Quick start

2024-05-14

The first section below is a quick overview presenting the modelling approach used in the isotracer package. The second section is a toy example to illustrate the common steps used for every model run with isotracer.

Overview: modelling of tracer experiments

Tracer experiments are used in ecosystem ecology to reconstruct nutrient flows in foodwebs. The basic idea is to add some isotopically-enriched nutrient (the tracer) to an ecosystem and track its fate through time across the foodweb compartments.

The isotracer package provides tools to analyze data from tracer experiments. It uses a Bayesian framework to quantify the nutrient fluxes between compartments and the associated uncertainties in a statistically rigorous way. It also allows to test the existence of speculative trophic links by comparing models with different foodweb topologies.

The isotracer model in a nutshell

A foodweb is modelled as a network of compartments which are connected by trophic links, and through which nutrients flow from one compartment to the next. The basic assumption of the model used in isotracer is that the rate of transfer from a source compartment to a destination compartment is proportional to the size of the source compartment (i.e. it is analogous to a first-order reaction).

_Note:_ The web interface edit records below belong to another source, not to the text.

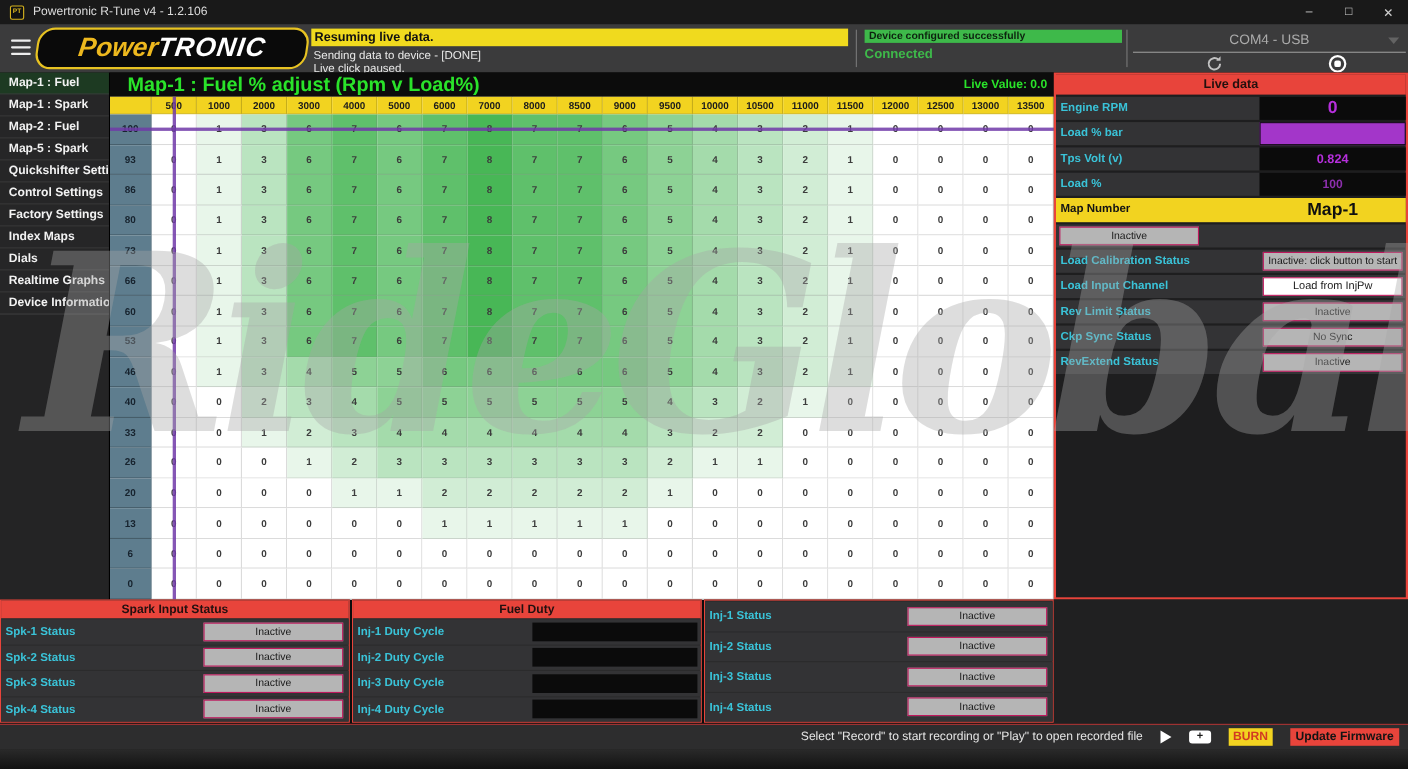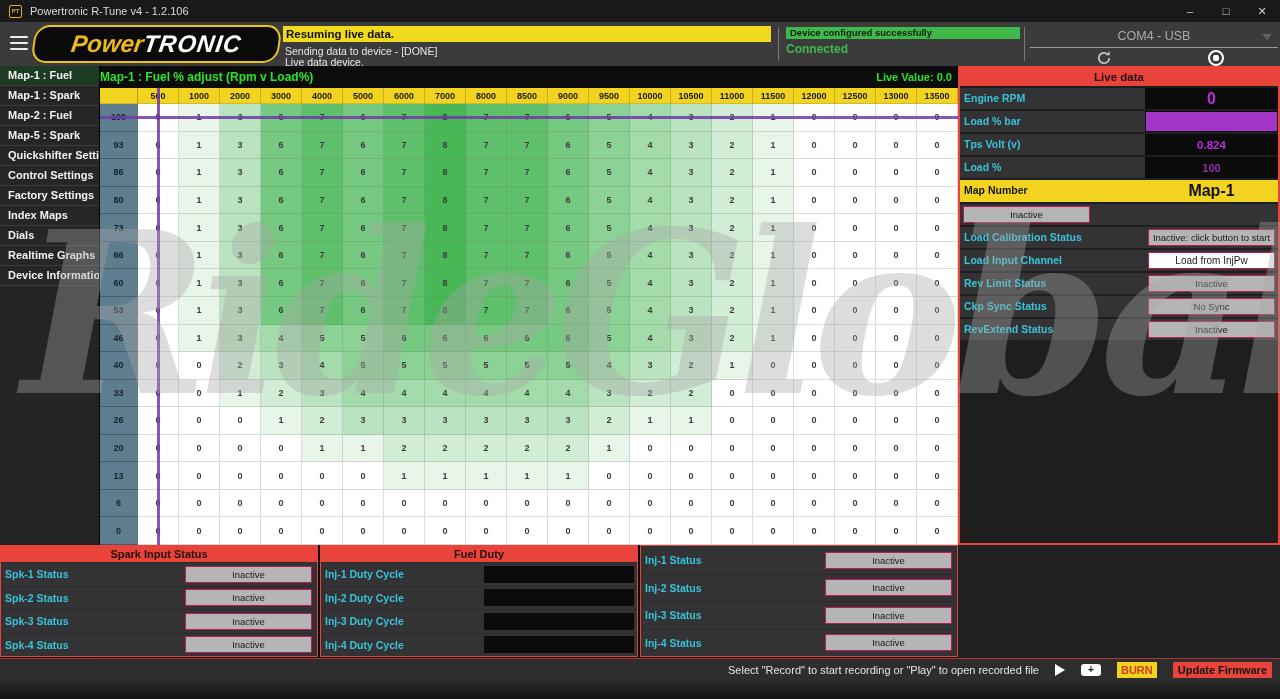--- a/index.html
+++ b/index.html
@@ -148,7 +148,7 @@
     </div>
     <div id="statusYellow">Resuming live data.</div>
     <div class="statline" id="statline2">Sending data to device - [DONE]</div>
-    <div class="statline" id="statline3">Live data device.</div>
+    <div class="statline" id="statline3">Live click paused.</div>
     <div class="vdiv" id="vdiv1"></div>
     <div id="greenbar">Device configured successfully</div>
     <div id="connected">Connected</div>

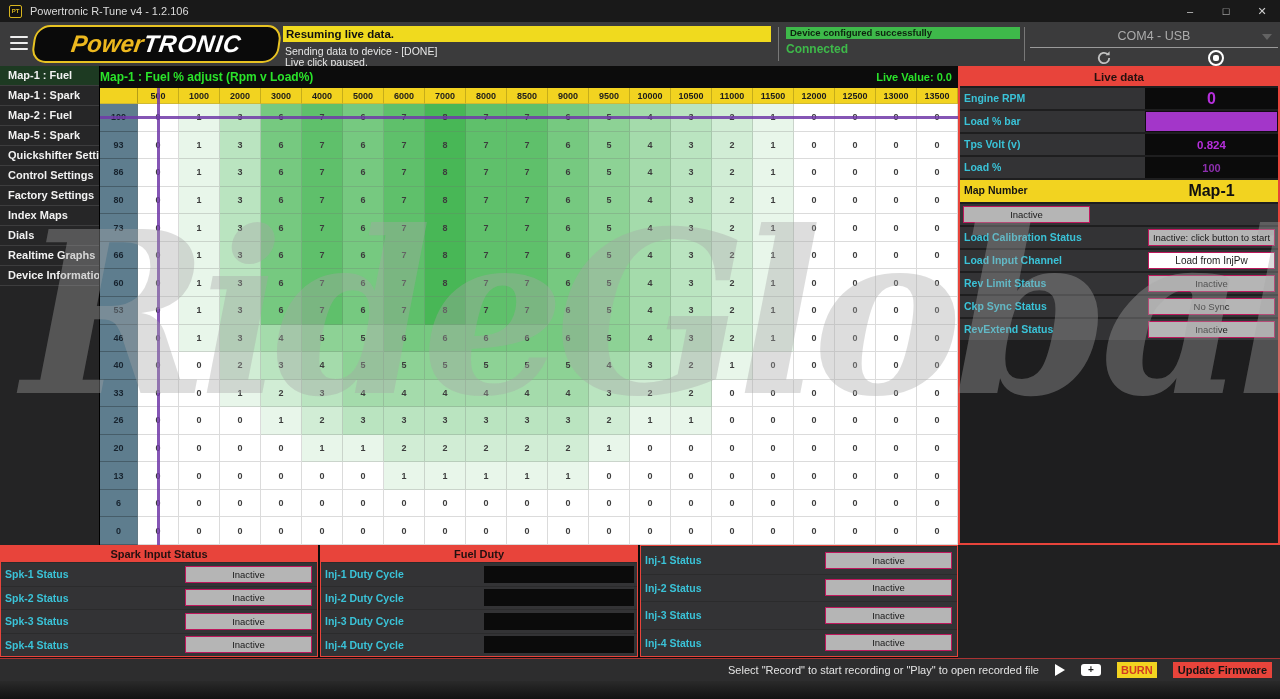--- a/index.html
+++ b/index.html
@@ -55,7 +55,7 @@
   #center{position:absolute;left:100px;top:66px;width:858px;height:592px;background:#0c0c0c;}
   #maptitle{position:absolute;left:0;top:0;width:858px;height:22px;background:#0c0c0c;
     display:flex;align-items:center;}
-  #maptitle .mt{color:#2ae32a;font-size:12px;font-weight:bold;margin-left:0;}
+  #maptitle .mt{color:#2ae32a;font-size:18px;font-weight:bold;margin-left:16px;}
   #maptitle .lv{color:#2ae32a;font-size:11px;font-weight:bold;margin-left:auto;margin-right:6px;}
   #maptable{position:absolute;left:0;top:22px;width:858px;height:457px;display:grid;
     grid-template-columns:38px repeat(20,1fr);grid-template-rows:16px repeat(16,1fr);background:#fff;}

This model is the only one currently implemented in isotracer, but the Bayesian framework used in the package could be extended to handle more complicated transfer kinetics.

For a detailed explanation of the statistical framework used by the package, you can read the original manuscript:

What is needed to model a foodweb?

To estimate the coefficients for the transfer rates, the model needs three pieces of information:

  1. the topology of the foodweb, defined by links between compartments such as ammonium -> algae -> grazer
  2. the initial conditions at the beginning of the experiment (for each compartment: the total nutrient biomass and the proportion of marked nutrient).
  3. the observations made during the experiment (for each compartment: a time series providing total nutrient biomass and proportion of marked nutrient at several time points).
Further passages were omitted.